» **Work instruction**
All lines with the word "follow" are to be found and copied from the listing.

» **Data to examine**
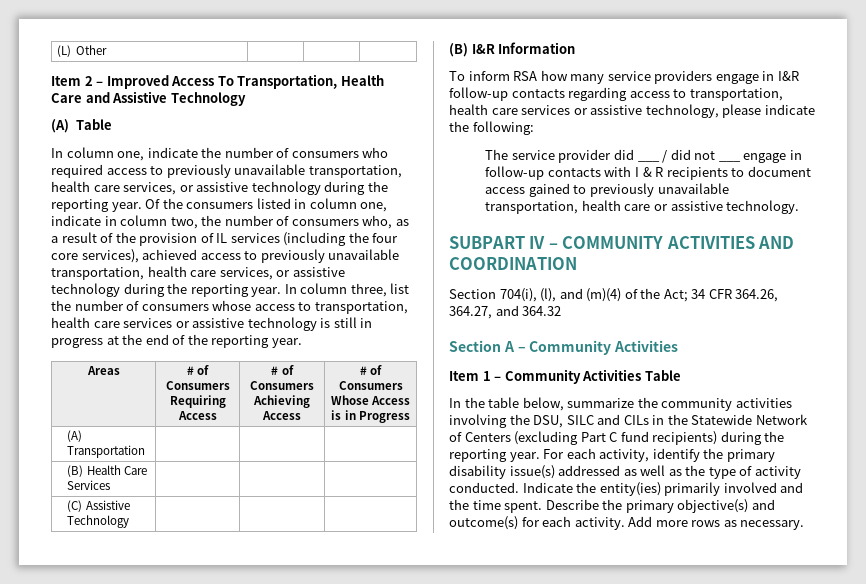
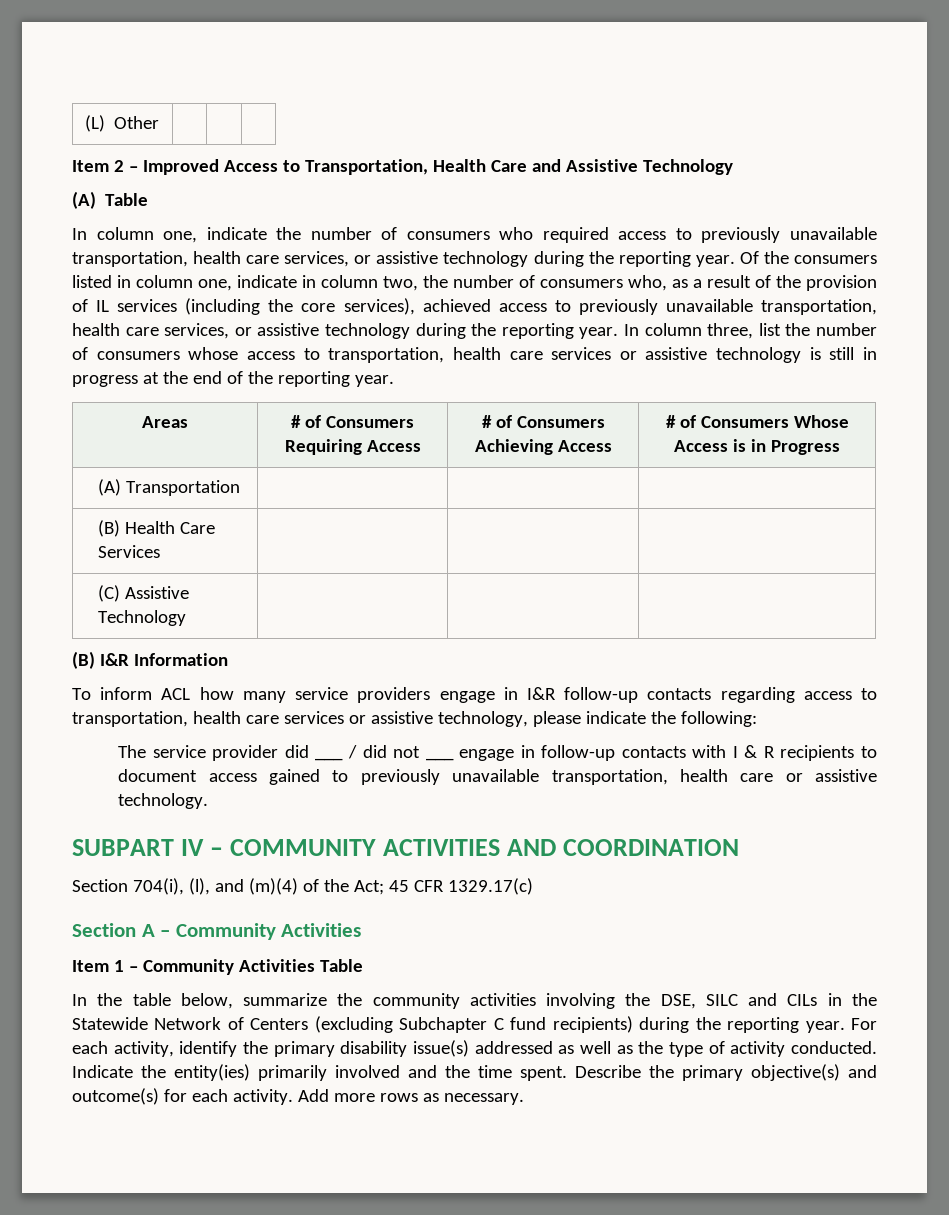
- Item 2 – Improved Access To Transportation, Health Care and Assistive Technology
+ Item 2 – Improved Access to Transportation, Health Care and Assistive Technology
- Of the consumers listed in column one, indicate in column two, the number of consumers who, as a result of the provision of IL services (including the four core services), achieved access to previously unavailable transportation, health care services, or assistive technology during the reporting year.
+ Of the consumers listed in column one, indicate in column two, the number of consumers who, as a result of the provision of IL services (including the core services), achieved access to previously unavailable transportation, health care services, or assistive technology during the reporting year.
- To inform RSA how many service providers engage in I&R follow-up contacts regarding access to transportation, health care services or assistive technology, please indicate the following:
+ To inform ACL how many service providers engage in I&R follow-up contacts regarding access to transportation, health care services or assistive technology, please indicate the following:
- Section 704(i), (l), and (m)(4) of the Act; 34 CFR 364.26, 364.27, and 364.32
+ Section 704(i), (l), and (m)(4) of the Act; 45 CFR 1329.17(c)
- In the table below, summarize the community activities involving the DSU, SILC and CILs in the Statewide Network of Centers (excluding Part C fund recipients) during the reporting year.
+ In the table below, summarize the community activities involving the DSE, SILC and CILs in the Statewide Network of Centers (excluding Subchapter C fund recipients) during the reporting year.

» **Exercise response**
- To inform RSA how many service providers engage in I&R follow-up contacts regarding access to transportation, health care services or assistive technology, please indicate the following:
+ To inform ACL how many service providers engage in I&R follow-up contacts regarding access to transportation, health care services or assistive technology, please indicate the following:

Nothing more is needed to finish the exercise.